Data from: Evolution of Male Tail Development in Rhabditid Nematodes Related to Caenorhabditis Elegans
Fitch, David H. A. (2009), Data from: Evolution of Male Tail Development in Rhabditid Nematodes Related to Caenorhabditis Elegans, Dryad, Dataset, https://doi.org/10.5061/dryad.768
The evolutionary pathway that has led to male tails of diverse morphology among species of the nematode family Rhabditidae was reconstructed. This family includes the well-studied model species Caenorhabditis elegans. By relating the steps of male tail morphological evolution to the phenotypic changes brought about by developmental mutations induced experimentally in C. elegans, the goal is to identify genes responsible for morphological evolution. The varying morphological characters of the male tails of several rhabditid species have been described previously (Fitch and Emmons, 1995, Dev. Biol. 170:564--582). The developmental events preceding differentiation of the adult structures have also been analyzed; in many cases the origins of varying adult morphological characters were traced to differences during ontogeny. In the present work, the evolutionary changes producing these differences were reconstructed in the context of the four possible phylogenies supported independently by sequences of 18S ribosomal RNA genes (rDNA). Two or more alternative states were defined for 36 developmental and adult morphological characters. These characters alone do not provide sufficient data to resolve most species relationships; however, when combined with the rDNA characters, they provide stronger support for one of the four rDNA phylogenies. Assuming a model of ordered transformations for multistate developmental characters generally results in greater resolution. Transformations between character states can be assigned unequivocally by parsimony to unambiguous branches for most of the characters. Correlations are thereby revealed for some of the developmental characters, indicating a probability of a shared developmental or genetic regulatory pathway.
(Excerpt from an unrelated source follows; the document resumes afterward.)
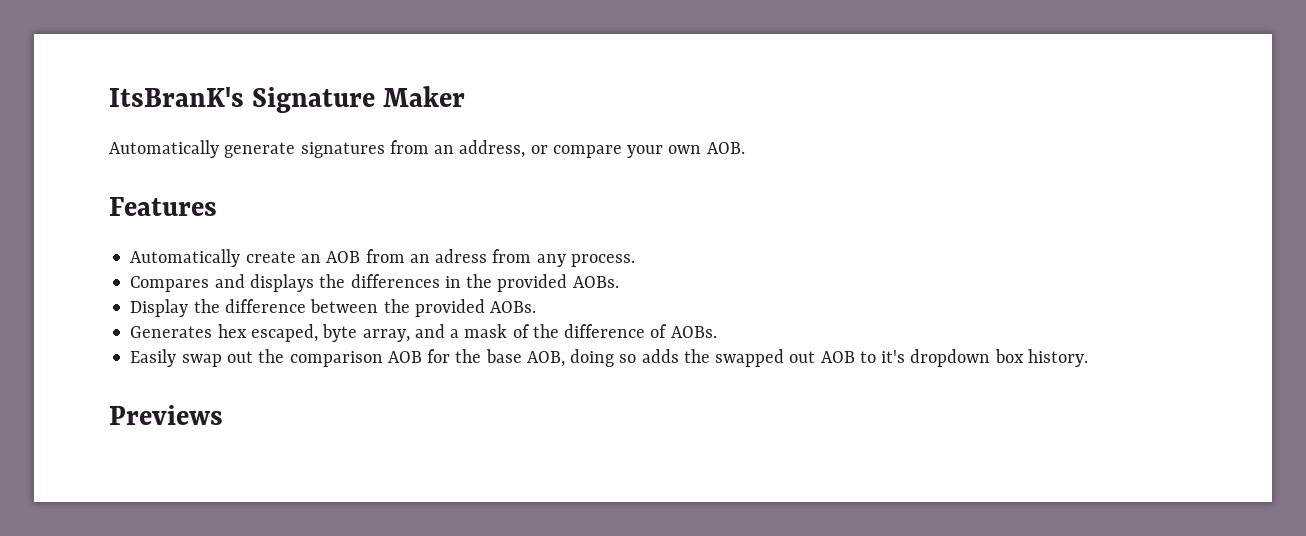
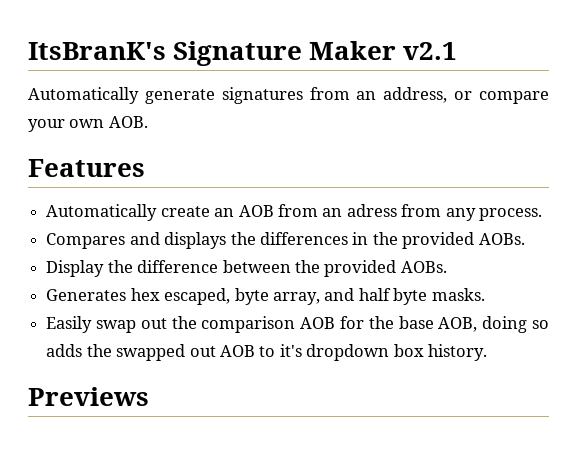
(466, 96) none -> [403,42,458,60] v2.1
[450,324,717,338] a mask of the difference of AOBs. -> [358,288,485,305] half byte masks.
Four of the unequivocal character state changes on unambiguously supported branches closely resemble the phenotypic changes brought about by known mutations in C. elegans. These mutations define genes that are known to act in genetic regulatory hierarchies controlling pattern formation, differentiation, and morphogenesis. Although these studies are still at an early stage, these results strongly suggest that parallel studies of developmental mutants in C. elegans and of morphological and developmental evolution among related nematodes will help define genetic changes underlying the evolution of form.